EXERCISE DETAILS:
Give back exactly the lines of the data below, starting with the line that has "tax: 357.08 -> 395.45" and going on through the line that has "Ashley Furniture Lakepoint".

Before-and-after change data:

'''

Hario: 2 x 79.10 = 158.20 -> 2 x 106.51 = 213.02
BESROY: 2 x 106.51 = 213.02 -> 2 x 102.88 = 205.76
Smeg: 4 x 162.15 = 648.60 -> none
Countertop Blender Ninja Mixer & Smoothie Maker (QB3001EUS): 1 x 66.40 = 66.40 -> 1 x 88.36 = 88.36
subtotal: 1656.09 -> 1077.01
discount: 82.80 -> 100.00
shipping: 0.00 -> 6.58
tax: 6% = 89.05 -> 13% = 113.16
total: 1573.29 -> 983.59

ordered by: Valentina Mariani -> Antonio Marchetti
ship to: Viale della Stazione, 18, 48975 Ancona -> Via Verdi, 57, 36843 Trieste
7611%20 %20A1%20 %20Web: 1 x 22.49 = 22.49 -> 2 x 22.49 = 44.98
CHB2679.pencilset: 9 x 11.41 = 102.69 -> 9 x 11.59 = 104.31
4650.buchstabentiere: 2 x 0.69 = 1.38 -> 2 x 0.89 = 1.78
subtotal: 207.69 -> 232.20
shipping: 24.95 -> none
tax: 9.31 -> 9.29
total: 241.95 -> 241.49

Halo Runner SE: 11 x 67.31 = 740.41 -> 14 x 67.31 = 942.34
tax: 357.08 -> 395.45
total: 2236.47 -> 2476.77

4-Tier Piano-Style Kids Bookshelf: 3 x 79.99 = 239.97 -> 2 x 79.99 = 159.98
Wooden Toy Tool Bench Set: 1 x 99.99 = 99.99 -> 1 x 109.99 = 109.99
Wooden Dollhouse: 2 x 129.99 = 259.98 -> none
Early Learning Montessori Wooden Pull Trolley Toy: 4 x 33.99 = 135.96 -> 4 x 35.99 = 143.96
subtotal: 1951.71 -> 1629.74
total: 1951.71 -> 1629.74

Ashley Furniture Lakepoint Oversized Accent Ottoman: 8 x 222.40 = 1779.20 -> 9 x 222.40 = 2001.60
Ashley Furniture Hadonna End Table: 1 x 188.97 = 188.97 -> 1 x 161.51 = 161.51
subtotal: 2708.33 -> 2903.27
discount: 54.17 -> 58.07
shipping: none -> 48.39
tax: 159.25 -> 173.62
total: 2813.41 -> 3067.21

'''

SOLUTION TO THE EXERCISE:
tax: 357.08 -> 395.45
total: 2236.47 -> 2476.77

4-Tier Piano-Style Kids Bookshelf: 3 x 79.99 = 239.97 -> 2 x 79.99 = 159.98
Wooden Toy Tool Bench Set: 1 x 99.99 = 99.99 -> 1 x 109.99 = 109.99
Wooden Dollhouse: 2 x 129.99 = 259.98 -> none
Early Learning Montessori Wooden Pull Trolley Toy: 4 x 33.99 = 135.96 -> 4 x 35.99 = 143.96
subtotal: 1951.71 -> 1629.74
total: 1951.71 -> 1629.74

Ashley Furniture Lakepoint Oversized Accent Ottoman: 8 x 222.40 = 1779.20 -> 9 x 222.40 = 2001.60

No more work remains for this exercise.